On Saturday I performed in a concert of music associated with Spain and Latin America in St. Mary Redcliffe church with the Exultate Singers.

This considerably expanded the list of languages I’ve now performed in, with the addition of Quechua, Nahuatl and Portuguese, together with a piece in a creolised form of Spanish (sung to a proto-rumba rhythm).

Along with early choral music from the days of the missions (hence the Quechua and Nahuatl) and some Spanish Renaissance polychoral motets, there were two substantial 20th-century pieces on the programme. I hadn’t come across Ginastera’s Lamentations of Jeremiah before. In this wartime setting words to do with death get great emphasis and the first of the three sections makes a much more aggressive approach to the text of ‘O vos omnes’ than settings of it usually do; nevertheless the work brightens up a bit towards the end. One thing I missed: the Hebrew letters which preface the sections in settings such as Tallis’.

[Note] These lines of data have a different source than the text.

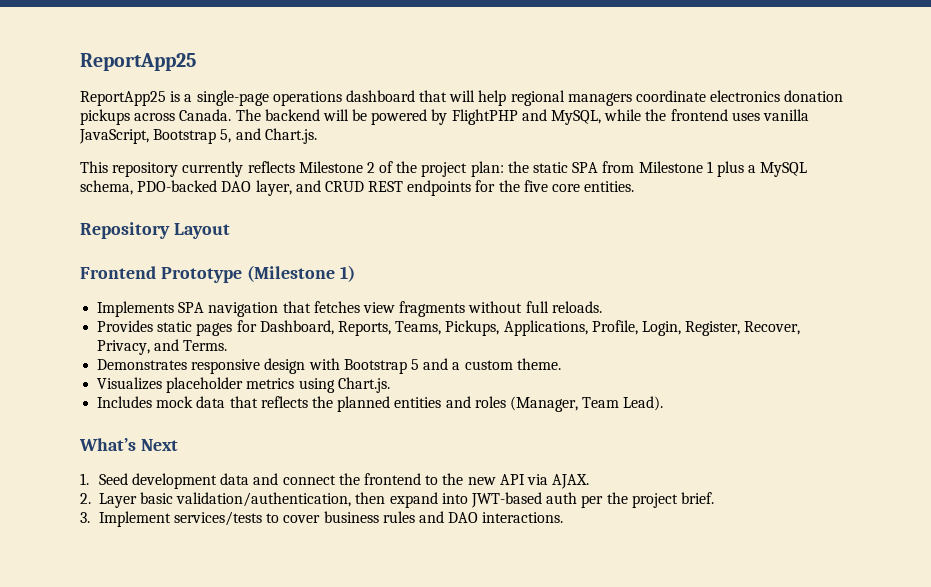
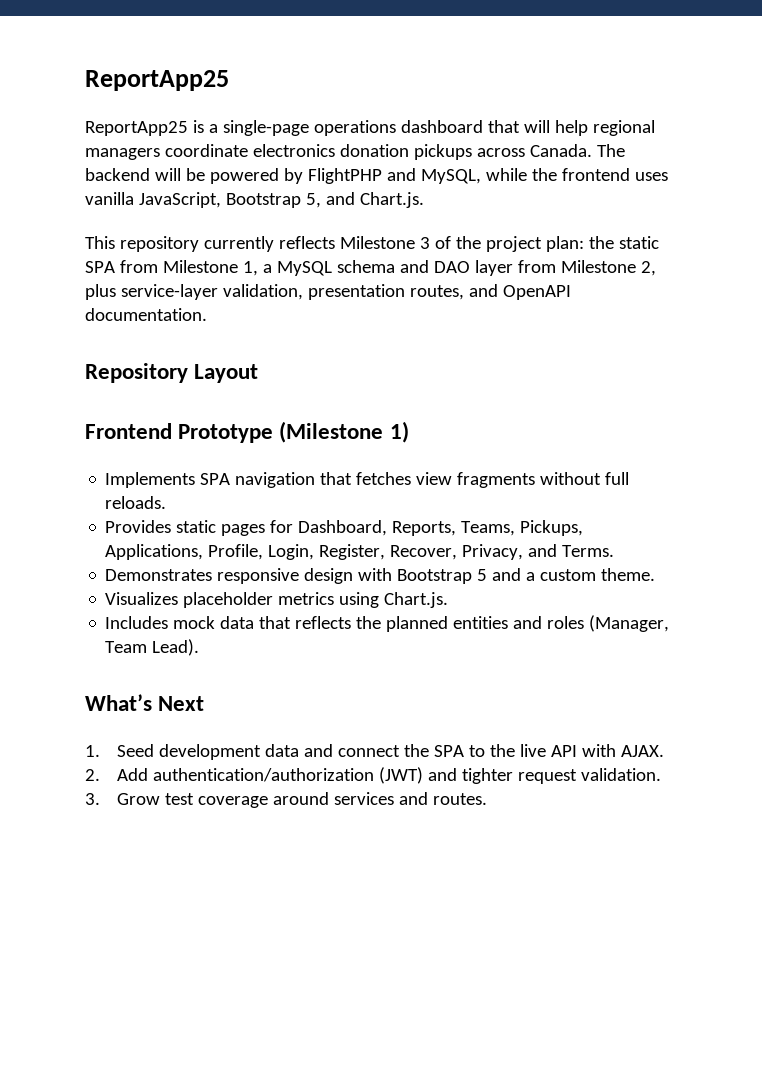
- This repository currently reflects Milestone 2 of the project plan: the static SPA from Milestone 1 plus a MySQL schema, PDO-backed DAO layer, and CRUD REST endpoints for the five core entities.
+ This repository currently reflects Milestone 3 of the project plan: the static SPA from Milestone 1, a MySQL schema and DAO layer from Milestone 2, plus service-layer validation, presentation routes, and OpenAPI documentation.
- 1. Seed development data and connect the frontend to the new API via AJAX.
+ 1. Seed development data and connect the SPA to the live API with AJAX.
- 2. Layer basic validation/authentication, then expand into JWT-based auth per the project brief.
- 3. Implement services/tests to cover business rules and DAO interactions.
+ 2. Add authentication/authorization (JWT) and tighter request validation.
+ 3. Grow test coverage around services and routes.

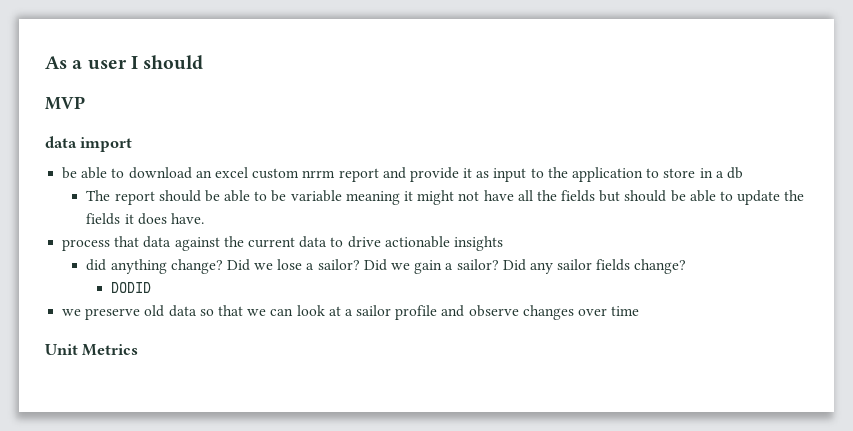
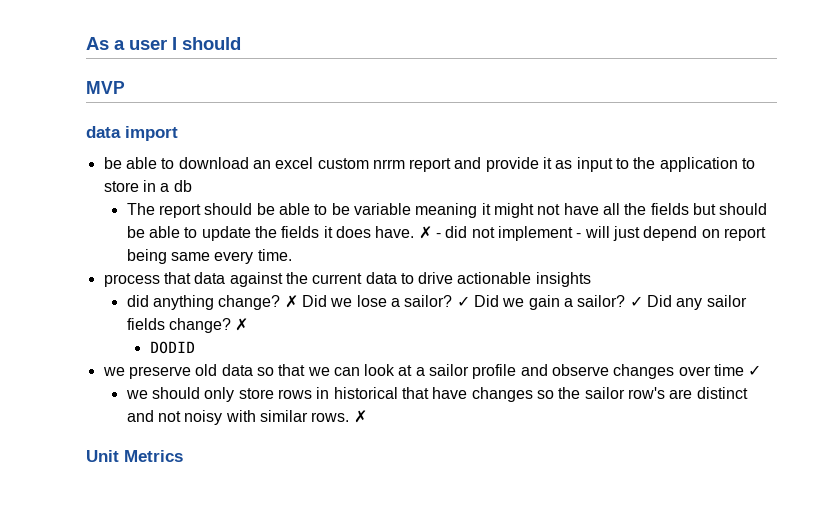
+ ✗ - did not implement - will just depend on report being same every time.
- Did we lose a sailor?
+ ✗ Did we lose a sailor?
- Did we gain a sailor?
+ ✓ Did we gain a sailor?
- Did any sailor fields change?
+ ✓ Did any sailor fields change? ✗
- we preserve old data so that we can look at a sailor profile and observe changes over time
+ we preserve old data so that we can look at a sailor profile and observe changes over time ✓
+ we should only store rows in historical that have changes so the sailor row's are distinct and not noisy with similar rows. ✗

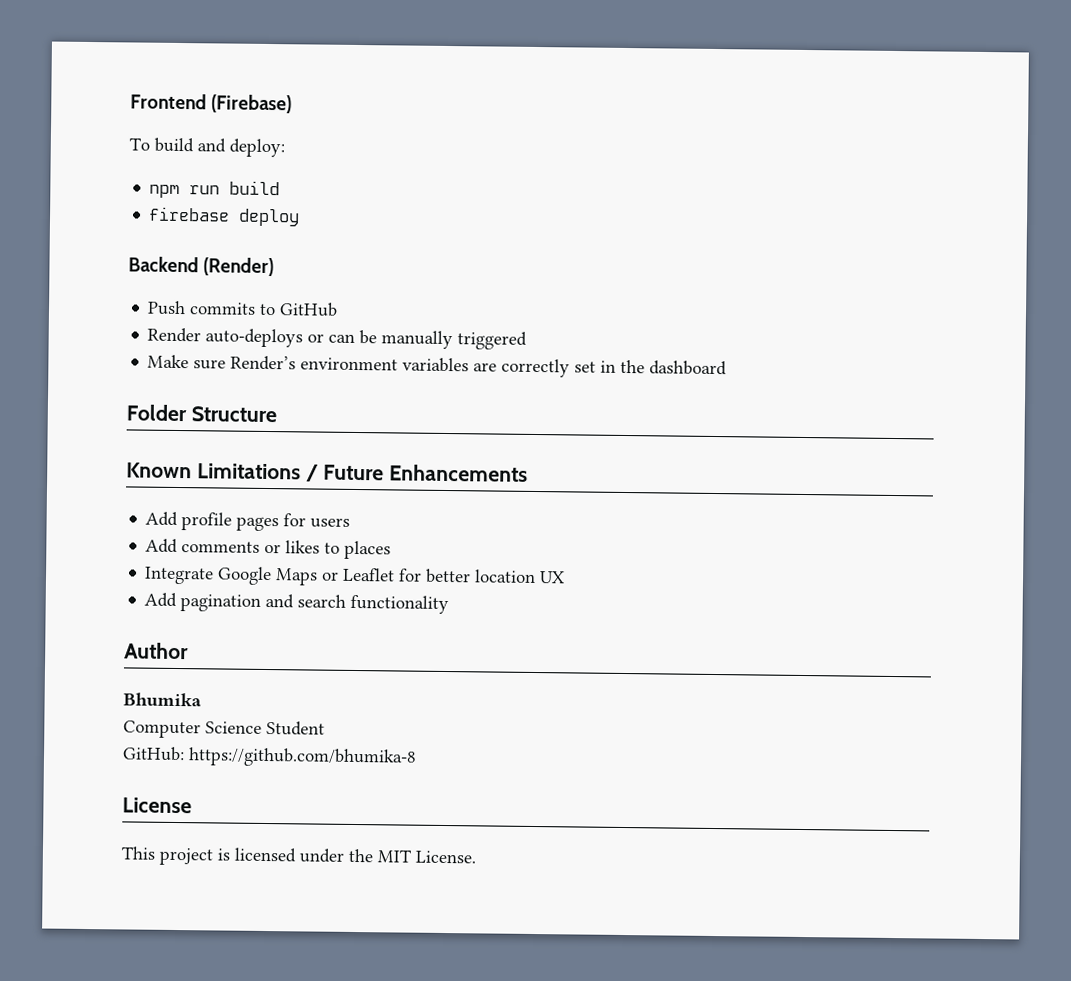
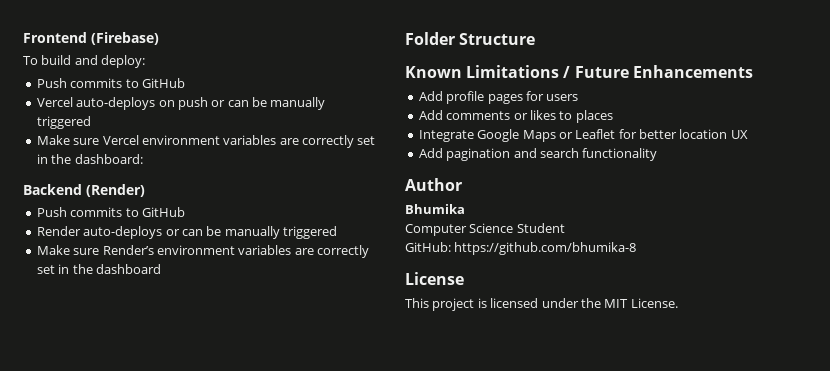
  To build and deploy:
- npm run build
- firebase deploy
+ Push commits to GitHub
+ Vercel auto-deploys on push or can be manually triggered
+ Make sure Vercel environment variables are correctly set in the dashboard:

This was also the first (and rather belated) time I’d performed anything by James MacMillan, in this case his Canticos Sagrados (I missed a chance to do them with the Bath Festival Chorus a few years ago). This used the mighty Redcliffe organ to good effect and seemed to make a great impression on choir and audience alike. I’m not sure in my case whether this wasn’t at least as much due to the words (translated from Latin American poets) as the music. As with anyone else, it’s a case of ‘know your composer’ and it took a little while for me to get used to MacMillan’s quirks, such as the use of very long and very short notes simultaneously and his liking for note clusters (being a second soprano I was right in the middle of some of these). I feel I understand and appreciate his music rather better now for having performed some of it, but I’m still left with the reaction I always have to MacMillan – that I ought to like his music more than I actually do.